"James Alan Gardner - Hunted" - читать интересную книгу автора (Gardner James Alan)

wasn't home.

Just before noon on the third day, I got another visitor... and the peep-monitor showed it was a woman wearing an
admiral's gray uniform. I couldn't very well keep an admiral shut out, so I ran my fingers through my hair, then told the
door to open.
The admiral woman was short and brown and young, with a big purply blotch on her cheek; I couldn't tell what the
blotch was, and didn't know if I was supposed to compliment it or pretend it didn't exist. My twin sister Samantha used
to yell at me, "Edward, when you see a woman has done something special with her face, for God's sake say she looks
pretty." It was easy to tell Sam she looked pretty, because she was always as beautiful as sunshine on a lake. With
other women though, either I sat there tongue-tied, or I'd try a compliment and the woman would just stare at me... like
maybe I was trying to be funny or something. I sure didn't want an admiral to think I was making fun of her face; so I
just ignored her blotchy cheek and gave her my best salute.
It's hard to go wrong saluting. Especially with an admiral.
The woman at my door introduced herself as Lieutenant Admiral Festina Ramos, and said I had to come to the party.
"What party?" I asked. Back when Samantha and I had been on active duty, I couldn't remember navy starships ever
having parties. At least, none that I'd been invited to.
"We're crossing the line in fifteen minutes," the admiral woman said. "You should be there."
I didn't know what she meant, crossing the line; I was pretty sure there were no lines in outer space. When I said
that, she laughed and pinched my cheek. "You're an angel." Then she took me by the arm and leaned against me all
warm and a bit perfumed while she led me to the Willow's recreation lounge.
The perfume was in her hair.

I wasn't so used to having perfumey women take me by the arm. Part of it was just being away from human things for
so long-what with escorting Samantha on her big diplomatic mission, then the long awful time after, it'd been a whole
thirty-five years since I'd gone out in human company. (That made me middle-aged, I guess: fifty-seven ... though with
YouthBoost treatments, I hadn't changed a whit since my twenties.)
But even when I was a teenager on New Earth, I didn't spend much time with women. My father didn't like me being
seen by anyone off our estate. Dad was rich and important-Alexander York, Admiral of the Gold in the Outward
Fleet-and he treated me like a big smeary stain on his personal reputation. Even though it wasn't my fault.
Back before I was born, Dad paid a doctor lots of money to make my sister and me more perfect than perfect: athletic
and dazzling and smart, smart, smart. It didn't matter that gene engineering was illegal in the Technocracy-my father
went to an independent world where the laws were different... or where the police were cheaper to buy off.
The gene-splicing worked real well for Samantha, but with me it only did part of the job. I can do hundreds of
push-ups without stopping, and Sam always called me devilishly handsome, but my brain chemistry didn't come out so
good. Too much of some things, too little of others. So Dad kept me at home for fear his "retarded idiot son" would
embarrass him in public.
I didn't mind so much. He kept Samantha at home too, with all kinds of private tutors. Sam became my private tutor,
so it worked out pretty well. She taught me to be polite and brave and honest, and to think really hard about being
good to people.

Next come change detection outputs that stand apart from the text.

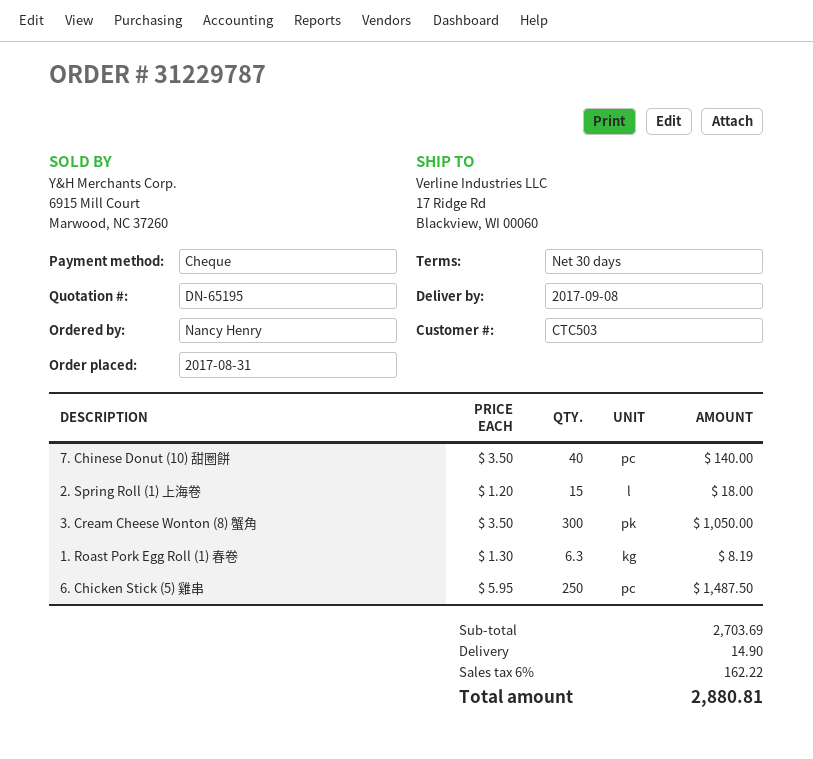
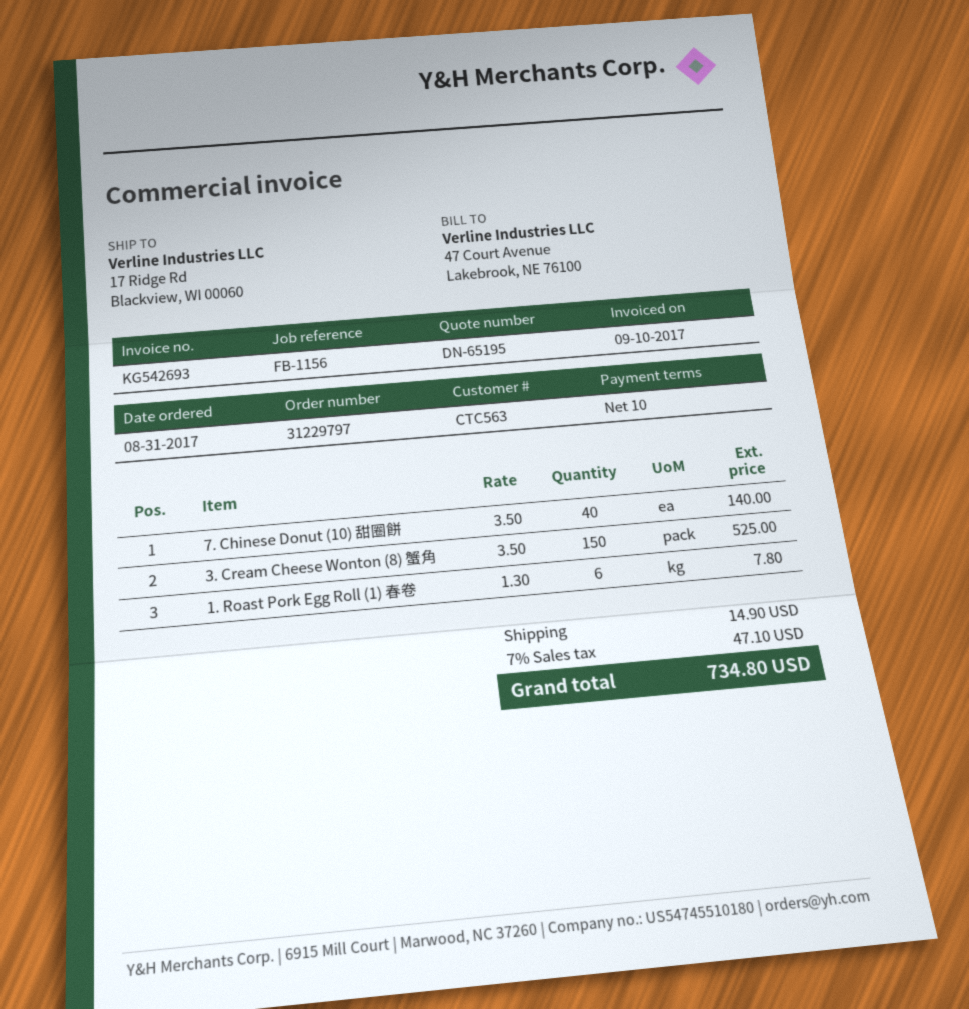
order number: 31229787 -> 31229797
payment terms: 30 days -> 10 days
customer number: CTC503 -> CTC563
2. Spring Roll (1) 上海卷: 15 x 1.20 = 18.00 -> none
3. Cream Cheese Wonton (8) 蟹角: 300 x 3.50 = 1050.00 -> 150 x 3.50 = 525.00
1. Roast Pork Egg Roll (1) 春卷: 6.3 x 1.30 = 8.19 -> 6 x 1.30 = 7.80
6. Chicken Stick (5) 雞串: 250 x 5.95 = 1487.50 -> none
tax: 6% = 162.22 -> 7% = 47.10
total: 2880.81 -> 734.80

Later, when we were teenagers, she'd take me on pretend-dates so I wouldn't feel left out: to the
gazebo on the south lawn near the reflecting pool, where we'd dance and dance and dance.
Sometimes I wished I had someone else to dance with- someone who liked me, who wasn't my twin sister. But I never
said that to Sam; I didn't want to hurt her feelings.

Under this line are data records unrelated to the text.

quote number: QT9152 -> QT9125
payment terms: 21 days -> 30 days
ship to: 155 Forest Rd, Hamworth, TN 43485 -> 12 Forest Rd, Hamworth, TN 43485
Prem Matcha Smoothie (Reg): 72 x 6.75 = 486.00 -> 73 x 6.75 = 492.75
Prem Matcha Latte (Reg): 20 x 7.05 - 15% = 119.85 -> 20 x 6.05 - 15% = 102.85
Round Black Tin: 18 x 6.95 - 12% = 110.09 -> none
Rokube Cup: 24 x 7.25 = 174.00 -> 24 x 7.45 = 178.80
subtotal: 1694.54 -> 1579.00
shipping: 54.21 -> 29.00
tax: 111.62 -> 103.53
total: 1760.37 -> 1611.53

On our way to the party, the perfumey admiral woman explained that "crossing the line" meant leaving the Troyen
star system for interstellar space. It was a big moment in any starship flight, the point where you cross out of your
starting system... because the League of Peoples has a law, if you've been a bad person, you aren't allowed to go from
one star system to another. If you try it, they kill you. Not messily or anything like that-you just die the second you
leave the system where you did the bad things. It's like magic; except that there is no magic, just superadvanced
science from races millions of years older than us humans. To the League, we were as stupid as worms on a plate, and
no matter how smart we thought we were, the League was a billion times smarter. No one ever fooled them.